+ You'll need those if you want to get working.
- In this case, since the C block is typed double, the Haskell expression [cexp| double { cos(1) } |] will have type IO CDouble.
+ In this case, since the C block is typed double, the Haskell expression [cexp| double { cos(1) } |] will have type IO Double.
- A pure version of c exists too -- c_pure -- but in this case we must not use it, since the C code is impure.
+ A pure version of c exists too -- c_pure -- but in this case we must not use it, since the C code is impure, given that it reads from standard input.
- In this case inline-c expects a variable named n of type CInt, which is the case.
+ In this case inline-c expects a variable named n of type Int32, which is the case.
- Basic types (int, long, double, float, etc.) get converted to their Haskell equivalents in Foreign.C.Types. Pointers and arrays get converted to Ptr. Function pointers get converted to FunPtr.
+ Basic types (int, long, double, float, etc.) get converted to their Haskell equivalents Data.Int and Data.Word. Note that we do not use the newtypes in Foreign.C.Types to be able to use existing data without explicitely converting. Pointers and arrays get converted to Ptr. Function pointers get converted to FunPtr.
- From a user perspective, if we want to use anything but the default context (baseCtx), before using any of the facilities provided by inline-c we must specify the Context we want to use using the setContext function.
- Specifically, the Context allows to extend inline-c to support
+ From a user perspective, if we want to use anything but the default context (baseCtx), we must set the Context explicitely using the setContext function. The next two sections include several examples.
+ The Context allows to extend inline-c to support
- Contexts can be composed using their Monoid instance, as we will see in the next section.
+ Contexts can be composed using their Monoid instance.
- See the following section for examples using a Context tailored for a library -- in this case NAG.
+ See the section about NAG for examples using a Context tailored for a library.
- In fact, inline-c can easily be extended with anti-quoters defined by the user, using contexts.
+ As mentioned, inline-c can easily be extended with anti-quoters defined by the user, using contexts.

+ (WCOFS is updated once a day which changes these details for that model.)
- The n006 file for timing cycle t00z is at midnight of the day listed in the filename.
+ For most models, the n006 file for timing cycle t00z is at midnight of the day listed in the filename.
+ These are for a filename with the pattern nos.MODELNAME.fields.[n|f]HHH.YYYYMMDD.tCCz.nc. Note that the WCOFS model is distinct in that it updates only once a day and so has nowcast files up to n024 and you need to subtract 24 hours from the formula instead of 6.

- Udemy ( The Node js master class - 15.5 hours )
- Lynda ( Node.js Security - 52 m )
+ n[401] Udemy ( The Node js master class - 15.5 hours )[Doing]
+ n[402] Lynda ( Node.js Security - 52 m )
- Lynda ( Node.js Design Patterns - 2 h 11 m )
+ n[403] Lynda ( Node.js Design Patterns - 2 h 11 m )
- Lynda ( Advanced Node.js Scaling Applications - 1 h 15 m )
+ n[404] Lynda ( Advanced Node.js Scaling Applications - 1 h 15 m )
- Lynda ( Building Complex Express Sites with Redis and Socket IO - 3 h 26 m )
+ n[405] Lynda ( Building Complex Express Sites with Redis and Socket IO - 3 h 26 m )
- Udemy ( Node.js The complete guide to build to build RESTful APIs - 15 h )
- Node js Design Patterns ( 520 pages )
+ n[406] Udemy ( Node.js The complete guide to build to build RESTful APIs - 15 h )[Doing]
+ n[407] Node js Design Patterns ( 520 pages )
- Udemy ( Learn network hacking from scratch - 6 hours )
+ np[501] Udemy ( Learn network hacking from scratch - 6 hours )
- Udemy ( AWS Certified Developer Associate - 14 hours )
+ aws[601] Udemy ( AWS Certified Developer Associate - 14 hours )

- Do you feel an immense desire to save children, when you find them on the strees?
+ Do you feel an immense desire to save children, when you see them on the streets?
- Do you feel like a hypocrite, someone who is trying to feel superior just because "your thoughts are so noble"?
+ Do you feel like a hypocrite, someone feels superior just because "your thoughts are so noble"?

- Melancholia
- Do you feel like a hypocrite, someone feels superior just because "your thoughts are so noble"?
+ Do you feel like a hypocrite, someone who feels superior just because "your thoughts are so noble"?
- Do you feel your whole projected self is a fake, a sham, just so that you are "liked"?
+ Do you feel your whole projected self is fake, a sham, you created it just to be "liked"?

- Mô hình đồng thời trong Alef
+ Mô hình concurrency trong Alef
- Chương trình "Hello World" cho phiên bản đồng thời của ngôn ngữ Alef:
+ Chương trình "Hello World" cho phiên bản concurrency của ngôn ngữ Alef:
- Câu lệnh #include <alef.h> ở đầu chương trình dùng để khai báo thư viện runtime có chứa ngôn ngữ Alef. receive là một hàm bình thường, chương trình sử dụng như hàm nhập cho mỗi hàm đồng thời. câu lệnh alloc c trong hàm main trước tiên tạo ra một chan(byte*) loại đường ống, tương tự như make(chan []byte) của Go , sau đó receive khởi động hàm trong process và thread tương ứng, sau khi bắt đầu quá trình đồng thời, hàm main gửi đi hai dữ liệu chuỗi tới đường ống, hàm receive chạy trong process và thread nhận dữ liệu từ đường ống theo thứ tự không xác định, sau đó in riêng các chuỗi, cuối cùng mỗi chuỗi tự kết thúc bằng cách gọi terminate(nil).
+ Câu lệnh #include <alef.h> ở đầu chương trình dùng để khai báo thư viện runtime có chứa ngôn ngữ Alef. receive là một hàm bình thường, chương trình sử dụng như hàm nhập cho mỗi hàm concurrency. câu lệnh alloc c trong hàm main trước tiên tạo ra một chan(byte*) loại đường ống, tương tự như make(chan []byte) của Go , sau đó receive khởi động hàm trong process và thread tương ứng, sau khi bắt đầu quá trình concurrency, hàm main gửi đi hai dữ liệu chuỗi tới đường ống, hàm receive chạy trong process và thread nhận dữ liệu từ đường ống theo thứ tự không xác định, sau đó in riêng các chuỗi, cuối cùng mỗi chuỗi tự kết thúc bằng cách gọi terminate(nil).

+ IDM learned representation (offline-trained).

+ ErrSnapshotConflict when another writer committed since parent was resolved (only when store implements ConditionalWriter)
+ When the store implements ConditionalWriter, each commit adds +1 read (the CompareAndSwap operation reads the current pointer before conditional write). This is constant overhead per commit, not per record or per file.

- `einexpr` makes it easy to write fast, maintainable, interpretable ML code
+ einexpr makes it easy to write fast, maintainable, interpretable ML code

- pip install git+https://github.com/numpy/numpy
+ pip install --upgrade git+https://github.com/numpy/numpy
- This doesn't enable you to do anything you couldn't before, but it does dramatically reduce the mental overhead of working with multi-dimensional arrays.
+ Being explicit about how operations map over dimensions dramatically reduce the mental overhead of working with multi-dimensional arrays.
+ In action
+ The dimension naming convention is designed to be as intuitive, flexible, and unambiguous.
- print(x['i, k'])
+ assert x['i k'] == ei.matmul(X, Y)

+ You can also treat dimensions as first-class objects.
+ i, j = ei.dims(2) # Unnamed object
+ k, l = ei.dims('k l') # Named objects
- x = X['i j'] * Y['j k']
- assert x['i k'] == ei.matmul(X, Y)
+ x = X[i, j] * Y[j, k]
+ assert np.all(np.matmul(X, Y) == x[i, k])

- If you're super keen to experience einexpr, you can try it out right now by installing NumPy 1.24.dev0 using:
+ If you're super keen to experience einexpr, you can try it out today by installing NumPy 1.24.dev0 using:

*INSTRUCTIONS FOR THE TASK:*
Start at the first line of the data above. Stop after the line containing "from standard input.", reproducing each line exactly and adding nothing.

*SOLUTION TO THE EXERCISE:*
+ You'll need those if you want to get working.
- In this case, since the C block is typed double, the Haskell expression [cexp| double { cos(1) } |] will have type IO CDouble.
+ In this case, since the C block is typed double, the Haskell expression [cexp| double { cos(1) } |] will have type IO Double.
- A pure version of c exists too -- c_pure -- but in this case we must not use it, since the C code is impure.
+ A pure version of c exists too -- c_pure -- but in this case we must not use it, since the C code is impure, given that it reads from standard input.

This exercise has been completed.